Right? The whole entity must move in that world. So then, then separately, what happens when you let’s say, if 10 investors in a deal and deals come full cycle, you’re ready to sell? What are you doing there to help defer tax?
So that’s interesting because that was part of the thing that I talked about, in the first little mini-interview we did that I was led to believe this is just impossible, maybe not impossible, but super difficult. Because you have to get 51% of the people to move forward or 51% of the equity to move forward. And you know, and even if you do you have to do a drop and swap. None of that was true. Right? So I finally found a Qualified Intermediary, a cutie pie, that this is what they do all day, every day. So I talked with them, they said, No, you just tell me how much of the sale proceeds are going to be set aside in escrow with me to purchase the next property. And there will be the tax show tax avoidance, I guess the tax deferral with that money, but anybody that wants their money out, they could take their money out, they’ll just pay their taxes and go on their merry way. So what we offered said, Look, tell us if you want to move forward. And if you want to move forward? Do you want to move forward with everything? Do you want to maybe just roll your original basis into the next deal and take your profit off the table, pay taxes on the profit, you want to split it up however you want to guys, or you could take all of it out, pay your taxes, go do whatever you want to? So we gave them those options. We rolled about 50% of our sales proceeds into the next deal. So we took a 120 unit deal and bought a 200 unit property with it. So we got a better property, a bigger property, a nicer property. So 1031 worked exceptionally well. Again, The key is you have to find somebody that knows what they're doing. And be careful who you're asking for advice because a lot of people think they know but they have no clue. Click To Tweet
Exactly right. Yeah, we face it every single day with the deferred sales trust, right, and that exact scenario, there are certain qualified intermediaries who allow it as a backup plan for failure. 1031, which we just saved the $7.6 million 128 unit multifamily fail 1031 exchange into the deferred sales trust, not to be confused with the Delaware statutory trust. And most companies either A) don’t know about it or B) have never done it or C) just don’t want to know about it, right? They just say no, no, no, no. And you go, why would I ever, why would as a client ever go to a QI company who doesn’t know there’s a, there’s a backup plan, it’s been proven for 24 years, thousands of closes, you know, all the IRS audits, and least consider or habit as a backup. So we face it every day. That being said to what’s also unique for our listeners, we learned about the deferred sales trust is that even those other let’s say those other five folks who didn’t want to do 1031, and wanted to take their cash, oftentimes, why they’re doing that is because they want or need liquidity, right. So there, they’ve been in a deal for five or seven years, let’s just say, and they don’t necessarily want to tie up all of their equity for five or seven years, right. And so what they want is to have access to that, well, what’s nice about the deferred sales trust is you can have kind of the best of both worlds, you can defer the tax and also have liquidity right along the way. And you can each have your own individual deferred sales trust, or just pay the tax too. So it’s kind of a hybrid in between the two depending on, of course, the client’s needs and their goals and all of those things. But I thought I would just mention that. That being said, What do you think about opportunity zones? Have you been, you know, you consider doing any of those yourselves? Or what do you like, Don’t you like, and what’s kind of your thoughts on those?

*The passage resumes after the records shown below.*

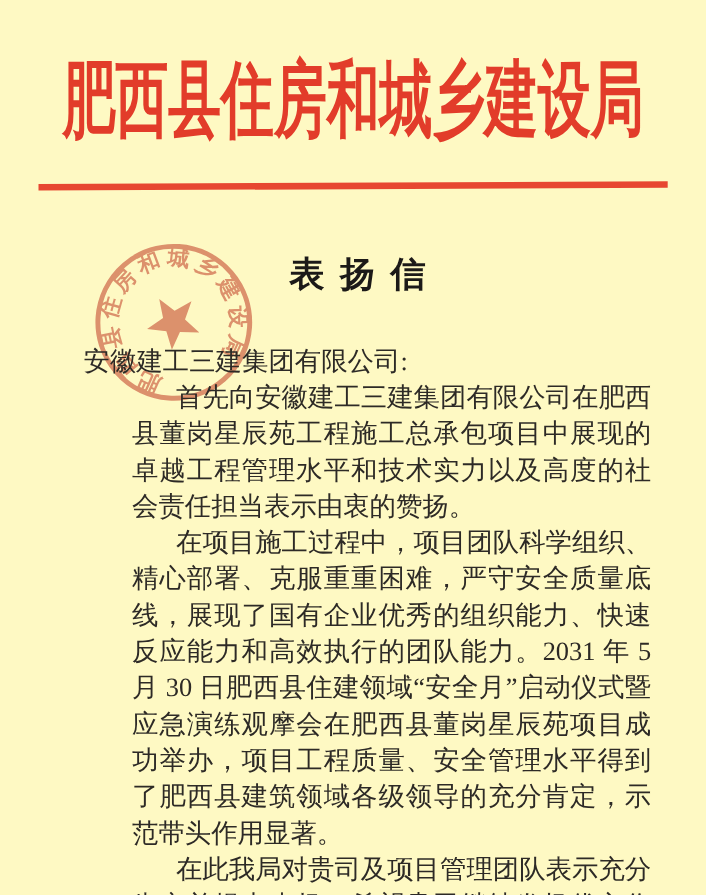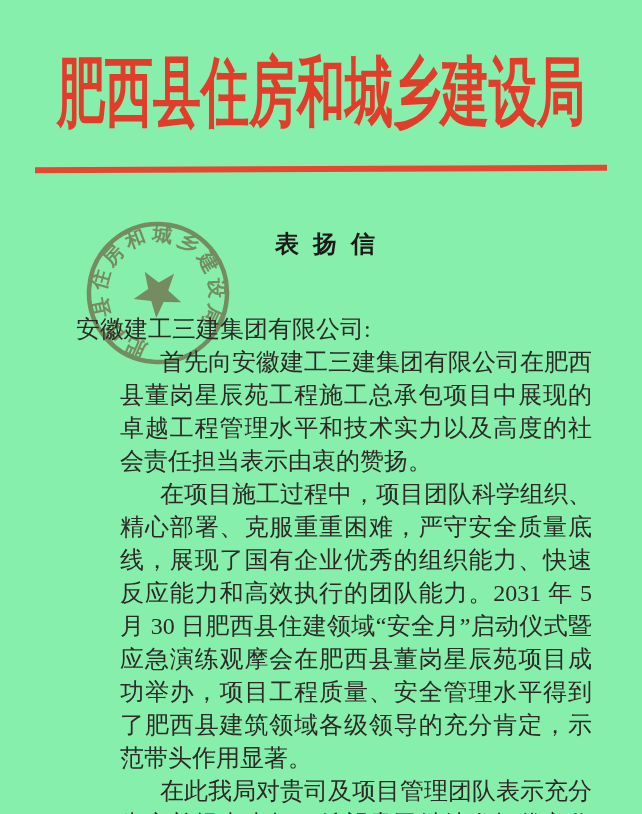--- a/index.html
+++ b/index.html
@@ -5,21 +5,21 @@
   html, body {
     margin: 0;
     padding: 0;
     background: #ffffff;
     font-family: "Liberation Serif", "DejaVu Serif", serif;
   }
   .page {
     position: relative;
     width: 642px;
     height: 814px;
-    background: #86efac;
+    background: #fef9c3;
     overflow: hidden;
   }
   
   .letterhead {
     position: absolute;
     top: 34px;
     left: 0;
     right: 0;
     height: 100px;
     text-align: center;
@@ -40,21 +40,21 @@
     height: 6px;
     background: #e74731;
     transform: rotate(-0.25deg);
   }
   .letter-title {
     position: absolute;
     top: 228px;
     left: 0;
     right: 0;
     text-align: center;
-    font-size: 24px;
+    font-size: 32px;
     font-weight: 700;
     letter-spacing: 14px;
     padding-left: 22px; 
     color: #1c1a18;
   }
   .letter-body {
     position: absolute;
     top: 313px;
     left: 76px;
     width: 516px;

Well, I’m open to anything that I think is viable. But for our business plan. Currently, it’s not viable at all, it’s just not practical, because I don’t know all the ins and outs, but I know quite a bit of it. So if I go out and buy a piece of real estate, I have to double the cost basis in that property, right? It’s great for a developer, it’s not great for what I do, I buy fully stabilized well-run assets that I can come in and run better usually. But for me to spend $10 million to buy a property Well, now I got to spend $10 million more to improve it or tear it down and rebuild it. I can never do that, you know, I bought the 200 unit property, we put $600,000 in rehab, that’s a pretty big rehab in our world if it’s not a complete teardown. So that’s why it’s just it’s never worked for us if we get to a point where we start doing development. Well, yeah, it would absolutely work and we would absolutely be interested. Um, but again, it just doesn’t fit our business plan right now.

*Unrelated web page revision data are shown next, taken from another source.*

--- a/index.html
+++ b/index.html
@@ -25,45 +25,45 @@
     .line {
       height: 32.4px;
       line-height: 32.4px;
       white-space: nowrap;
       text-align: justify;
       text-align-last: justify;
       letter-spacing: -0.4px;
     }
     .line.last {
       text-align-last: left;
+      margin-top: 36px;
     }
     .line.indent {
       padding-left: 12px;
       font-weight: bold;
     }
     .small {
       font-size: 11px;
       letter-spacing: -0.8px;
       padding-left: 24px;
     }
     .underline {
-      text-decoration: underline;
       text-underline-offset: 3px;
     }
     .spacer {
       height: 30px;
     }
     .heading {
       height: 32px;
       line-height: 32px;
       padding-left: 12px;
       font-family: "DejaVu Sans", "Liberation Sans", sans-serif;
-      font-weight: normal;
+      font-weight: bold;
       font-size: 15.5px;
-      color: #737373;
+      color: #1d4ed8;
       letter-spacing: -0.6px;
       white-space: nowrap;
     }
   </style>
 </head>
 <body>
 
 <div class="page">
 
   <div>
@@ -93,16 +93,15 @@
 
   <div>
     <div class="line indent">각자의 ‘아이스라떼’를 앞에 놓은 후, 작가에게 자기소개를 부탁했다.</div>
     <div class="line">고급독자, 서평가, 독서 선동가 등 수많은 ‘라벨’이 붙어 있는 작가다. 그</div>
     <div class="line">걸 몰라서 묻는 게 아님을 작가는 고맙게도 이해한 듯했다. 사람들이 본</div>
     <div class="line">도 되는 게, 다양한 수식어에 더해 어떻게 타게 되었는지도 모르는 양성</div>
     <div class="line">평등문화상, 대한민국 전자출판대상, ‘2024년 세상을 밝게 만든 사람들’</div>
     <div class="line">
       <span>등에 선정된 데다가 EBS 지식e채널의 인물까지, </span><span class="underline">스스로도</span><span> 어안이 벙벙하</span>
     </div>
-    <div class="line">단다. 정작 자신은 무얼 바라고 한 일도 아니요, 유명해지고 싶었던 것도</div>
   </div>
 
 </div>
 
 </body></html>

It makes perfect sense, exactly. What you’re saying is, if you buy a deal for 10 million, you spend at least 10 million or more in improvements or additions in order to qualify and actually check off that first check box. But if you’re not, then it’s challenging. So yeah, if you’re a developer who happens to have land that is going to be, you know, bought the land for a million is going to spend 3 million to build great, you’re in good shape. But if you’re just buying existing multifamily or existing projects that have some value add component, then it’s, it just doesn’t work. So that makes sense. Let’s, let’s jump in a little bit into your book to any other thoughts or even your coaching. So maybe walk us through what you provide for and who you know, your ideal mentee might be for your program.
Oh, my ideal mentee would be somebody like me, you know, you’ve got money. You know, I don’t want people that come to me saying, Hey, no money, no, not, you know, no credit, all that note that, that can work one out of 1000 times, and maybe but that’s just that’s crap, for the most part. So understand, you have to have money, you have to have wherewithal and means to start. But in summer that has saved their money over their lifetime, it’s hard for me to work with anybody that has no money because they expect to go out and raise it all. Well, if you’re not gonna put money into your own deal. Most people will not give you any money for that deal. But you know, it’s somebody that maybe you know, they have money, they’re not satisfied with a career, they don’t like their career. Maybe they do, but they’ve been contributing to a 401k and Ira Occhio, whatever those things are, but they realize, Oh, my God, I just got hammered again after getting hammered in 2009. In the market getting hammered in 2019 99. In the market. I want something that is proven, is rational, is backed by physical assets, something that I can go out and touch. So it’s somebody that wants, you know, a look, let’s say an annualized return of anywhere from 15 to 25%, heavily tax-advantaged, but again, it’s somebody that has money, and they’re just looking for something different because the existing thing, the status quo, the dog where they’ve been taught their whole lives, it’s just not working for them.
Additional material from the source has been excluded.